Last April 1, the operation of Kansai International Airport and Osaka International Airport (Itami) have been taken over by a consortium led by a Japanese rental company Orix and Vinci Airports of France. This marks the first time a foreign company has been directly involved in operating a Japanese airport.
From Portugal to Chile to Cambodia, Vinci operates more than 30 airports worldwide. According to Nicolas Notebaert, Chairman, the company is eyeing the Philippines and Indonesia.
Global air traffic is seen doubling to 7 billion passengers from 2015 to 2034, amid the rise of budget carriers. The Asia-Pacific region, expected to account for 40% of this volume, urgently needs to add air travel capacity to accommodate this growth.
But many airports in developing Asian countries are owned and operated by central or local governments or by state-owned companies. They often lack the ingenuity to improve efficiency and struggle to fund expansion. Governments are increasingly turning to the private sector for assistance, selling long-term management rights in exchange for know-how and money.
The Philippines opened bidding last year on development and operating rights for five regional airports, worth $2.3 billion. Vinci is among the bidders. Indonesia, Mongolia and Nepal are planning to open up airport operation to the private sector as well, including foreign players. The Nomura Research Institute sees an $80.8 billion market for airport management in Asia.
Notebaert expressed confidence in Vinci’s expertise in running airports in developing countries. The company spent about $100 million to expand airport terminals and commercial areas at Cambodian airports. Vinci has lured such global brands as Starbucks, which made its Cambodian debut at Phnom Penh International Airport.
Vinci also shoulders some of the cost of ground handling services for airlines opening new routes or running many flights. It has boosted annual traffic at the Phnom Penh airport by 250% over two decades to 3.08 million passengers.
Aeroports de Paris is also hungry for Asian business. It plans to buy into a Vietnamese airport operator and has joined hands with TAV Airports Holding, Turkey’s largest airport operator, to tender a bid for the Philippine project.

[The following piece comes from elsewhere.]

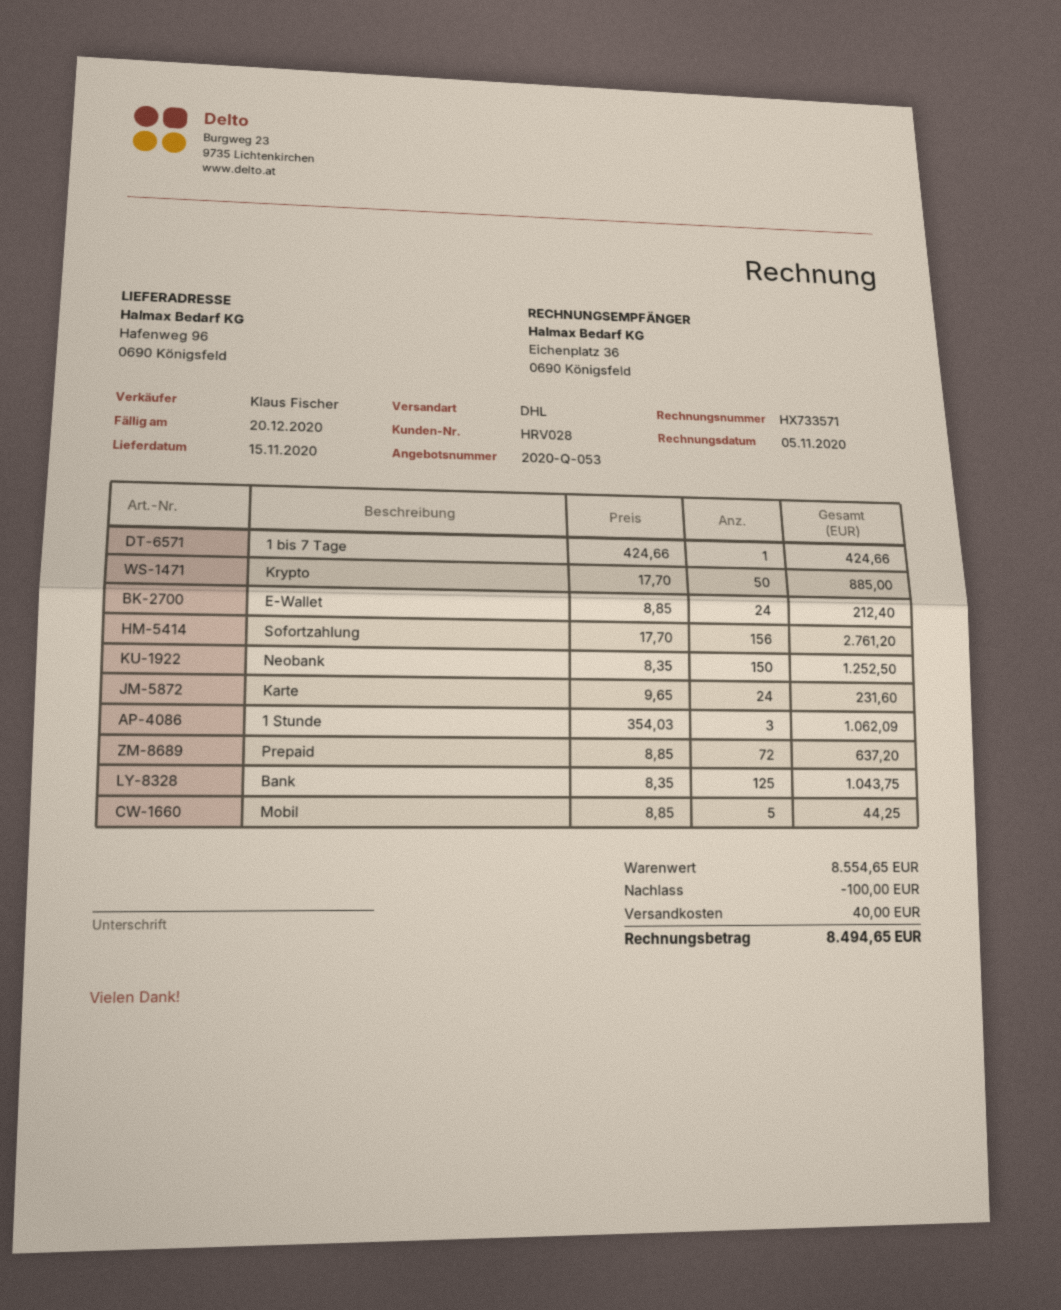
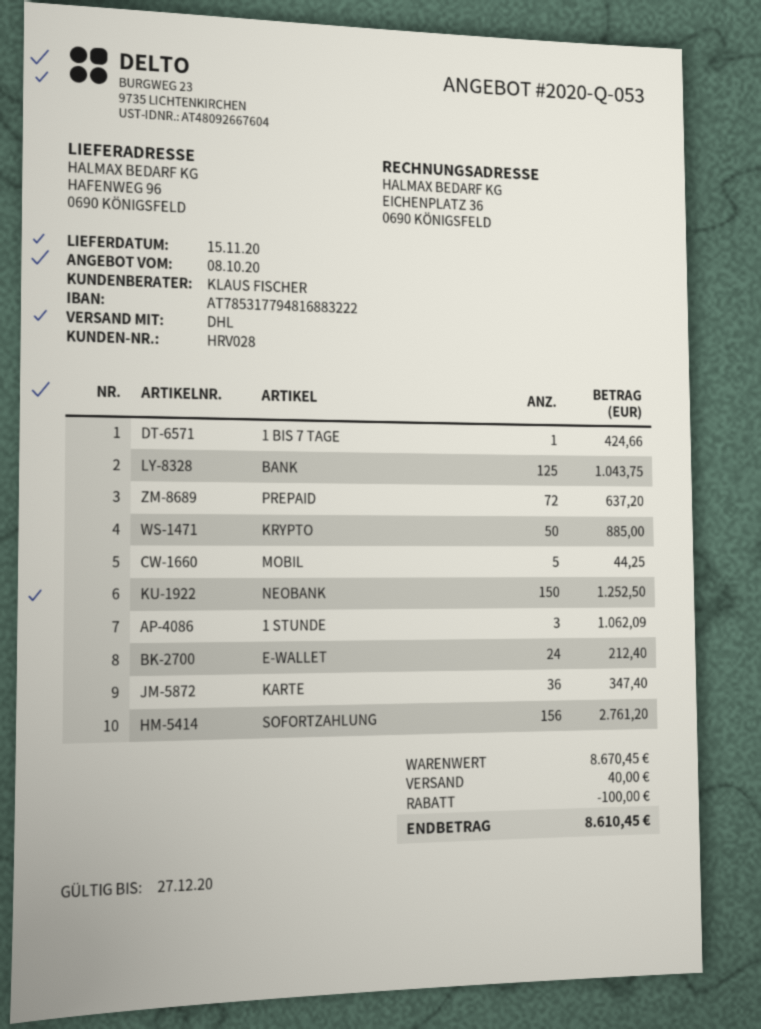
Karte: 24 for 231.60 -> 36 for 347.40
subtotal: 8554.65 -> 8670.45
total: 8494.65 -> 8610.45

The French company — in partnership with TAV, in which it holds a substantial stake — is involved in running 34 airports worldwide in addition to its domestic business. It has a reputation for boosting profits through such measures as attracting large commercial facilities, and plans to follow this playbook in Asia as well.
Airport management can be risky. Germany’s Fraport plans to sell its 10% stake in the company operating Indira Gandhi International Airport in India, according to media reports in February. It is apparently not earning enough from the venture to justify its investment. Fraport has not commented on the matter.
The airports up for privatization in developing Asian countries include small regional facilities with few routes. Bringing some of these facilities into the black will take time. A long-term strategy and sufficient financial resources for sustained investment to boost the airports’ appeal will be key to the fight for this market.